Some of the latter proved interesting. Those studying influencers, for example, noted that while followers tended to be aware they were being manipulated into potentially making a purchase, they nevertheless tended to more actively engage with an influencer and one another to form more of a community when the influencer would be more authentic in their views, outlook and appearance- and this has in turn started to alter how sponsors and brands respond to / use influencers.

Presenting findings in-world

Similarly, the group studying TikTok highlighted the fact that while it is a recent application intended for entertainment, it has taken root among “informal” educators – those wishing to pass on information / offer a means to impart information  – due to its exceptional ease of use and its brevity of video length, the latter of which encourages a precise focus on a subject / message, whilst making the information easy to digest on the part of watchers. They also noted that the platform’s unique approach to interaction and feedback had also served to increase its popularity.
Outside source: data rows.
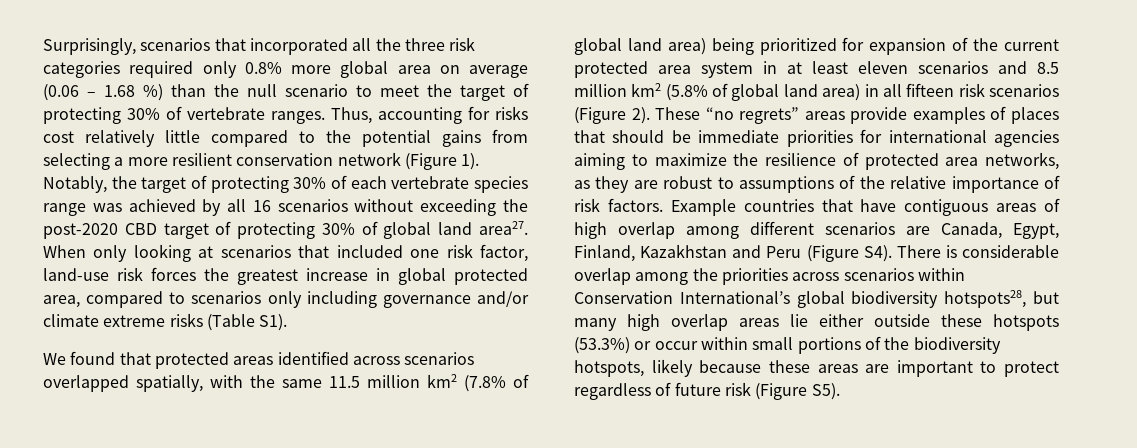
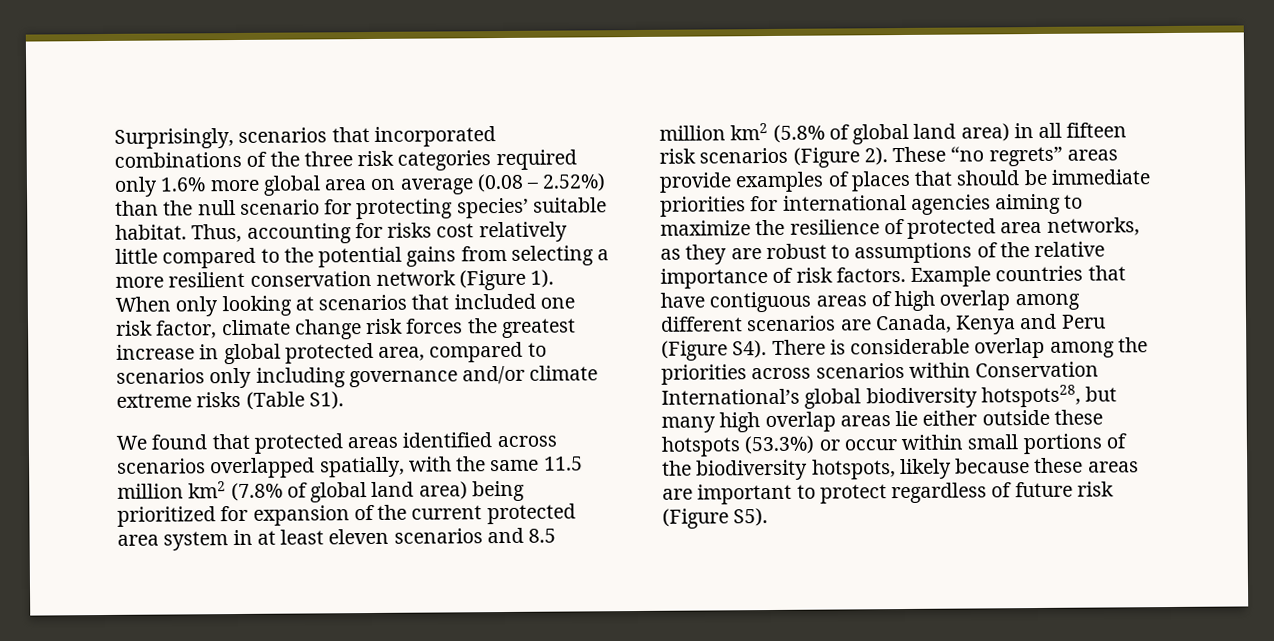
- Surprisingly, scenarios that incorporated all the three risk categories required only 0.8% more global area on average (0.06 – 1.68 %) than the null scenario to meet the target of protecting 30% of vertebrate ranges.
+ Surprisingly, scenarios that incorporated combinations of the three risk categories required only 1.6% more global area on average (0.08 – 2.52%) than the null scenario for protecting species’ suitable habitat.
- Notably, the target of protecting 30% of each vertebrate species range was achieved by all 16 scenarios without exceeding the post-2020 CBD target of protecting 30% of global land area27.
- When only looking at scenarios that included one risk factor, land-use risk forces the greatest increase in global protected area, compared to scenarios only including governance and/or climate extreme risks (Table S1).
+ When only looking at scenarios that included one risk factor, climate change risk forces the greatest increase in global protected area, compared to scenarios only including governance and/or climate extreme risks (Table S1).
- Example countries that have contiguous areas of high overlap among different scenarios are Canada, Egypt, Finland, Kazakhstan and Peru (Figure S4). There is considerable overlap among the priorities across scenarios within Conservation International’s global biodiversity hotspots28, but many high overlap areas lie either outside these hotspots (53.3%) or occur within small portions of the biodiversity hotspots, likely because these areas are important to protect regardless of future risk (Figure S5).
+ Example countries that have contiguous areas of high overlap among different scenarios are Canada, Kenya and Peru (Figure S4). There is considerable overlap among the priorities across scenarios within Conservation International’s global biodiversity hotspots28, but many high overlap areas lie either outside these hotspots (53.3%) or occur within small portions of the biodiversity hotspots, likely because these areas are important to protect regardless of future risk (Figure S5).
For me, the study looking at virtual spaces and video games as a means of social interaction was the most fascinating. Framed in terms of the pandemic, it really underlines the extent to which perceptions are being changed in terms of how video games with social aspects and virtual spaces can offer beneficial ways for direct, positive interaction between friends and between family members forced apart by the needs of physical distancing, helping to potentially open a new era of communication / interaction.

What was particularly impressive about this entire process is just how well it appears to have worked. From initial need to move to on-line teaching, through the creation of Anteater Island without overly disrupting the students work, through to enabling the study groups to function and bring together a set of engaging and informative presentations, the entire process itself is perhaps a case study in the making – and as I’ve noted, Tom has plans for just that, and I hope to be able to bring word on it in due course.

In the meantime, Anteater Island will remain open for visitors for the next several months, and the students have been invited to add more material if they wish. For those so interested in education in SL, it’s a worthwhile visit, as is following the links below.

My thanks to Tom for keeping me informed on things, and my congratulations to all the students involved in these studies.